Wenn es draußen kalt, dunkel und ungemütlich ist, schleicht sich Trübsinn in die Seele. Viele Menschen sind niedergeschlagen und bedrückt. Eine Depression im medizinischen Sinne ist dieser "Herbstblues" aber selten: Anders als viele glauben, gibt es in der dunklen Jahreszeit kaum mehr depressive Erkrankungen als im Frühling oder im Sommer. "Zwei oder drei Tage sind wir alle mal schlecht drauf im Herbst und Winter, das ist kein Grund zur Beunruhigung", sagt Tim Pfeiffer, Psychologe und Koordinator im Kompetenznetz Depression. Uns fehlt einfach die Sonne.
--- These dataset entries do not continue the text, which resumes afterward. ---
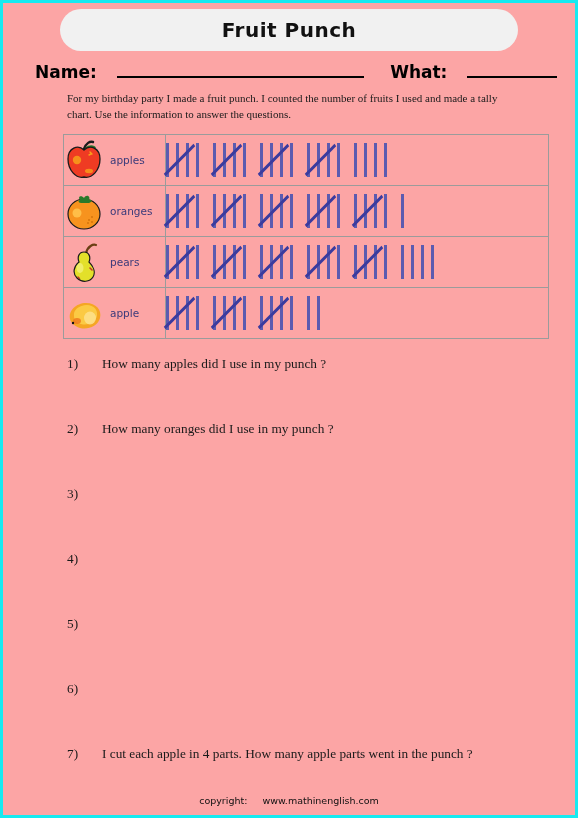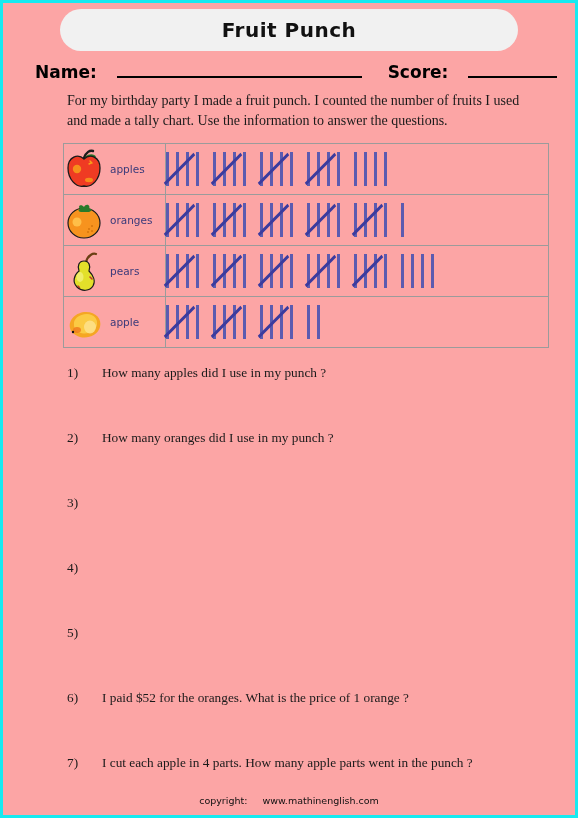"Score:" span.ns-label { text: Score -> What }
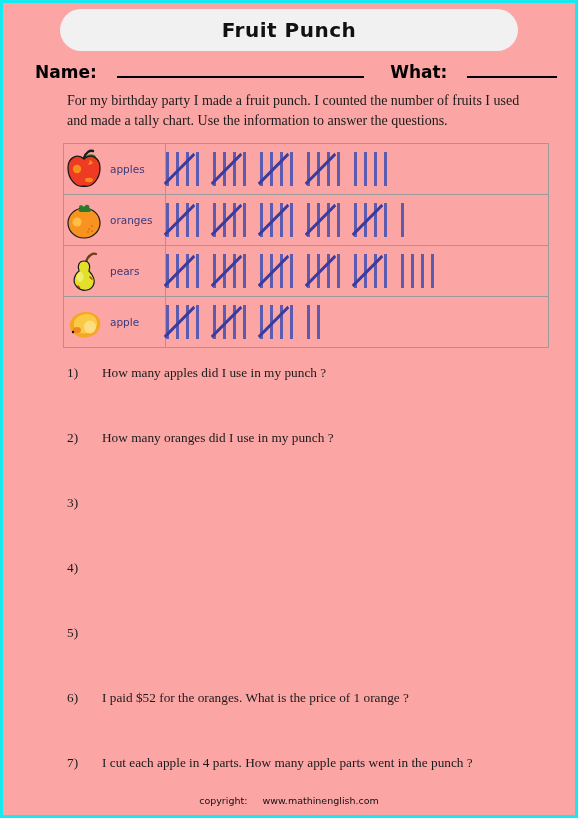"For my birthday party I" .intro { font-size: 14px -> 11px }
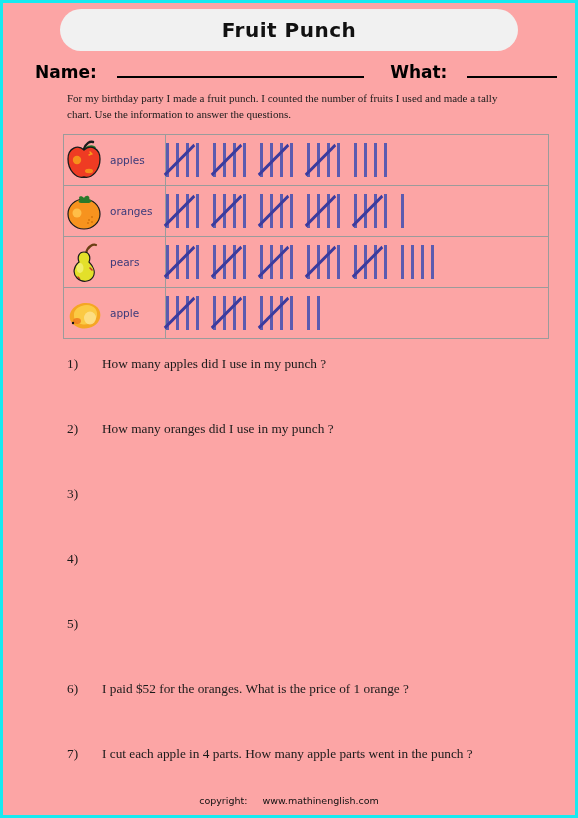"I paid $52 for the" span.q-text { html: <span>I paid $52 for the oranges. What is the price of 1 orange ?</span> -> none }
Längst nicht jeder, den ein solches Stimmungstief erwischt, muss deshalb gleich zum Arzt. Gute Laune macht zum Beispiel Bewegung: Beim Sport schüttet der Körper Glückshormone aus. Sportmuffel können bei Spaziergängen Sauerstoff, Licht und neue Energie tanken. "Oft hilft es schon, wenn man in der Mittagspause nicht wie immer in die Kantine geht, fünf Minuten durch die frische Luft zum Bäcker läuft", sagt Tim Pfeiffer. Denn auch wenn der Himmel bewölkt ist, ist es draußen heller als drinnen - und das hebt die Stimmung.
Auch die richtige Ernährung kann Wunder wirken: Kohlenhydratreiche Lebensmittel wie Nudeln und Kartoffeln kurbeln im Körper die Produktion des Stimmungsaufhellers Serotonin an. Auch Schokolade macht dank reichlich Zucker - und damit Kohlenhydraten - zumindest kurzzeitig glücklich. Am Wichtigsten sind aber reichlich Obst und frisches Gemüse.
Patentrezepte sind das aber alles nicht, schränkt Tim Pfeiffer ein: "Jedem hilft etwas anderes: Das kann für den einen ein Buch sein, für den anderen ein Rockkonzert." Von Johanniskraut hingegen rät er ab: "Dazu sollte man vorher mit einem Arzt Rücksprache halten."
Selbsttest
Wer nicht sicher ist, ob er an einer Depression leidet, kann unter www.kompetenznetz-depression.de einen Selbsttest machen.
Nach zwei Wochen sollte man zum Arzt gehen
Es gibt jedoch Menschen, denen hilft all das nicht: Sie verkriechen sich den ganzen Tag im Bett, sagen alle Verabredungen ab und selbst ihr Lieblingslied im Radio kann ihnen kein Lächeln abringen. Sie gehören wahrscheinlich zu dem einen Prozent der Deutschen, die unter der so genannten saisonal abhängigen Depression, kurz SAD, leiden.
"Nicht jeder, der sich jetzt niedergeschlagen fühlt, ist krank", betont Tim Pfeiffer. "Aber SAD ist keine erfundene Krankheit. Die Betroffenen machen jedes Jahr wiederkehrend die Hölle durch." Wer sich zwei Wochen oder länger freudlos und schlapp fühle, leide mit hoher Wahrscheinlichkeit an einer Depression, so Pfeiffer. "Dann sollte man einen Arzt des Vertrauens aufsuchen."
Typisch für die SAD: Betroffene fühlen sich antriebslos und bedrückt, haben Heißhunger auf Süßes und sind ständig müde. In diesem Punkt unterscheidet sich die Krankheit von anderen Depressionstypen - Depressive leiden gewöhnlich unter Schlafstörungen und haben kaum Appetit.
Lichttherapie kann helfen
Vermutlich entsteht die saisonal abhängige Depression, weil die Tage in den Wintermonaten kürzer sind: Der Lichtmangel löst im Gehirn biochemische Veränderungen aus, die eine Depression hervorrufen könnten. Der Körper bildet mehr Melantonin - ein Hormon, das unter anderem den Schlaf- und Wachrhythmus des Körpers steuert.
Hier setzt auch die Behandlung der SAD an: "Zwei Drittel aller Patienten hilft eine Lichttherapie zuverlässig binnen weniger Tage", sagt Tim Pfeiffer. Wem Spaziergänge in der Herbstsonne nicht mehr helfen, kann sich mit speziellen Lampen bestrahlen lassen, die besonders hell leuchten. Die teuren Speziallampen muss man nicht kaufen: Viele Psychiater haben sie in ihren Praxen. Gesetzlichen Krankenkassen übernehmen die Kosten für die Lichttherapie aber nicht.